» WHAT IS REQUIRED: Copy every line of the entries that includes the word "gradient".

------ DATA FOR ANALYSIS

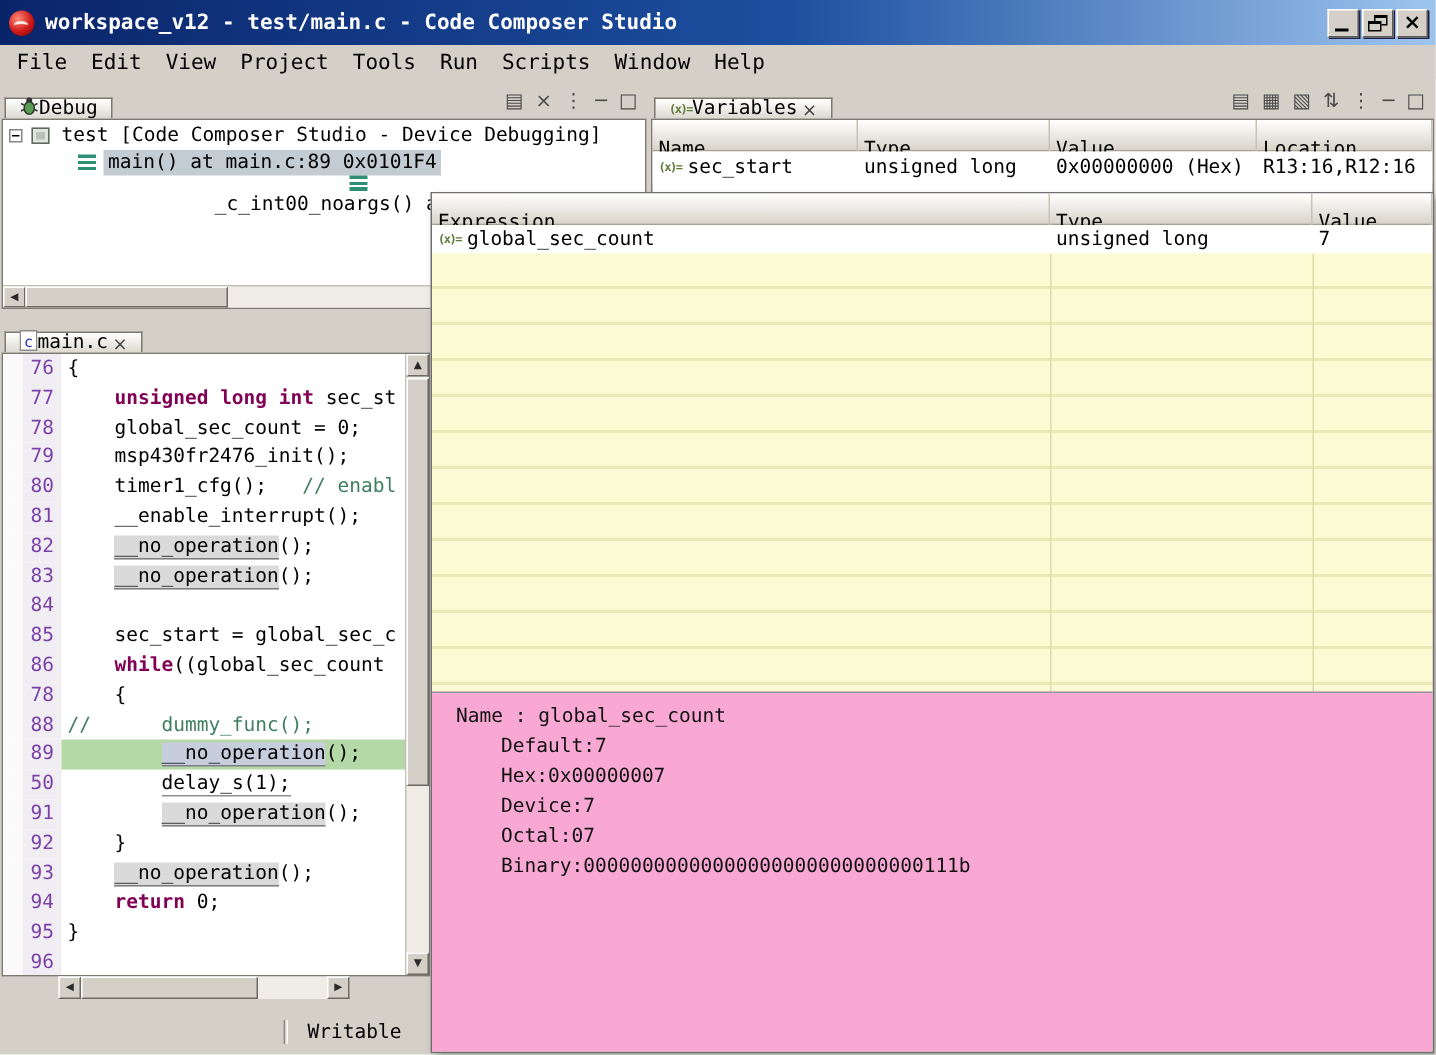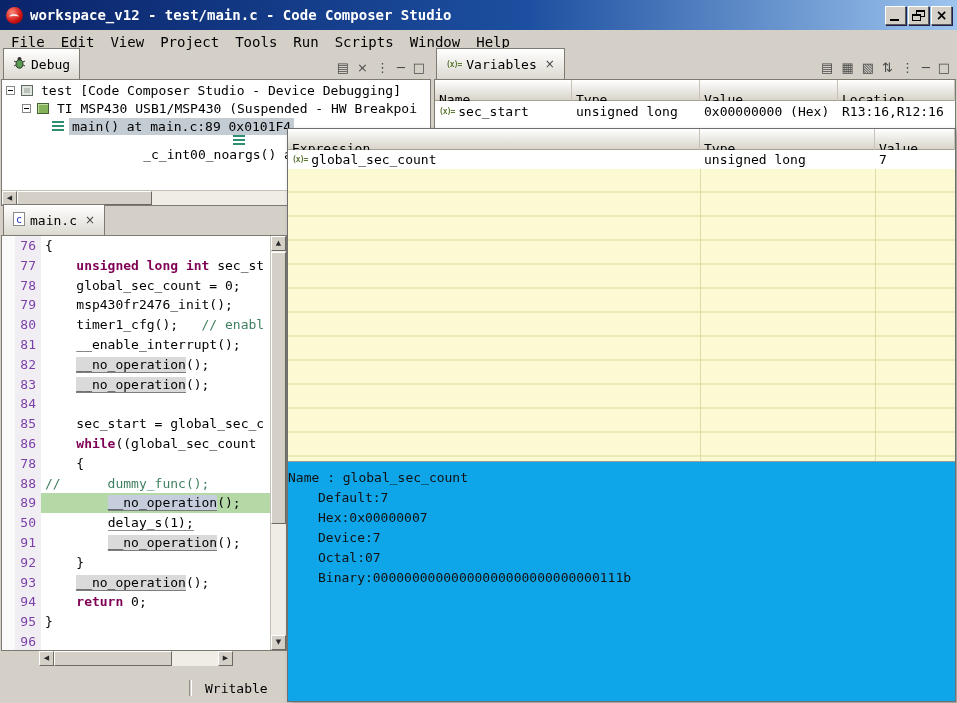--- a/index.html
+++ b/index.html
@@ -26,21 +26,21 @@
   .gclose{font-size:14px;font-weight:bold;color:#000;line-height:1}
 
   
   #menubar{position:absolute;top:30px;left:0;width:100%;height:23px;display:flex;
     align-items:center;padding-left:3px;background:#d4d0c8}
   .menu-item{font-size:14px;padding:1px 8px;color:#000}
 
   
   .panel{position:absolute}
   .tabrow{height:24px;display:flex;align-items:flex-end;position:relative}
-  .tab{height:31px;display:flex;align-items:center;gap:5px;padding:0 9px;font-size:13px;
+  .tab{height:14px;display:flex;align-items:center;padding:0 9px;font-size:13px;
     background:linear-gradient(#ffffff,#dcd9d0);border:1px solid #7d7a72;border-bottom:none;
     margin-left:2px;white-space:nowrap;color:#000}
   .tabclose{font-size:12px;color:#444;margin-left:3px;font-family:"DejaVu Sans",sans-serif}
   .viewicons{margin-left:auto;display:flex;align-items:center;gap:8px;padding-right:6px;
     padding-bottom:5px;color:#4a4a4a}
   .vicon{font-size:13px;line-height:1;font-family:"DejaVu Sans",sans-serif}
   .panel-body{position:absolute;left:0;right:0;background:#fff;border:1px solid #7d7a72}
   .tabvaricon{font-size:8px;font-weight:bold;color:#5d7a35;letter-spacing:-1px}
 
   
@@ -97,22 +97,22 @@
   .groove{width:3px;height:16px;border-left:1px solid #928e84;border-right:1px solid #fff;margin-left:188px}
   #editor-status .label{margin-left:13px}
 
   
   #expr-popup{position:absolute;left:287px;top:128px;width:669px;height:574px;background:#fff;
     border:1px solid #6f6f6f;z-index:50;box-shadow:3px 3px 6px rgba(0,0,0,.28)}
   #expr-row{top:21px;height:19px}
   #expr-stripes{position:absolute;left:0;top:40px;right:0;height:292px;
     background:repeating-linear-gradient(to bottom,#fbfad2 0px,#fbfad2 22px,#ebe9b5 22px,#ebe9b5 24px)}
   .vguide{position:absolute;top:40px;height:292px;width:0;border-left:1px solid #dfdcaa}
-  #expr-details{position:absolute;left:0;right:0;top:332px;bottom:0;background:#0ea5e9;
-    border-top:1px solid #9a9a9a;padding:6px 0;overflow:hidden}
+  #expr-details{position:absolute;left:0;right:0;top:332px;bottom:0;background:#f9a8d4;
+    border-top:1px solid #9a9a9a;padding:6px 16px;overflow:hidden}
   .dline{font-size:13px;line-height:20px;white-space:pre;color:#111}
   .dline.ind{padding-left:30px}
 </style>
 </head>
 <body>
 
 <div id="titlebar">
   <span class="appicon"></span>
   <span id="window-title">workspace_v12 - test/main.c - Code Composer Studio</span>
   <span class="winbtns">
@@ -158,21 +158,20 @@
         <span class="vicon">▤</span>
         <span class="vicon">×</span>
         <span class="vicon">⋮</span>
         <span class="vicon">─</span>
         <span class="vicon">□</span>
       </div>
   </div>
   <div id="debug-body" class="panel-body">
     <div id="debug-tree-rows">
         <div class="trow" style="padding-left: 4px;"><span class="exp"></span><span class="ticon chip"></span><span class="tlabel">test [Code Composer Studio - Device Debugging]</span></div>
-        <div class="trow" style="padding-left: 20px;"><span class="exp"></span><span class="ticon board"></span><span class="tlabel">TI MSP430 USB1/MSP430 (Suspended - HW Breakpoi</span></div>
         <div class="trow" style="padding-left: 50px;"><span class="ticon frame"></span><span class="tlabel sel">main() at main.c:89 0x0101F4</span></div>
         <div class="trow" style="padding-left: 50px; flex-direction: column;"><span class="ticon frame"></span><span class="tlabel">_c_int00_noargs() at boot</span></div>
       </div>
     <div class="sb" id="debug-hscroll">
       <span class="sbtn" style="left:0;top:0;bottom:0;width:15px">◀</span>
       <span class="sthumb" style="left:15px;width:135px;top:0;bottom:0"></span>
       <span class="sbtn" style="right:0;top:0;bottom:0;width:15px">▶</span>
     </div>
   </div>
 </div>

------------

» EXERCISE RESPONSE:
     background:linear-gradient(#ffffff,#dcd9d0);border:1px solid #7d7a72;border-bottom:none;
     background:repeating-linear-gradient(to bottom,#fbfad2 0px,#fbfad2 22px,#ebe9b5 22px,#ebe9b5 24px)}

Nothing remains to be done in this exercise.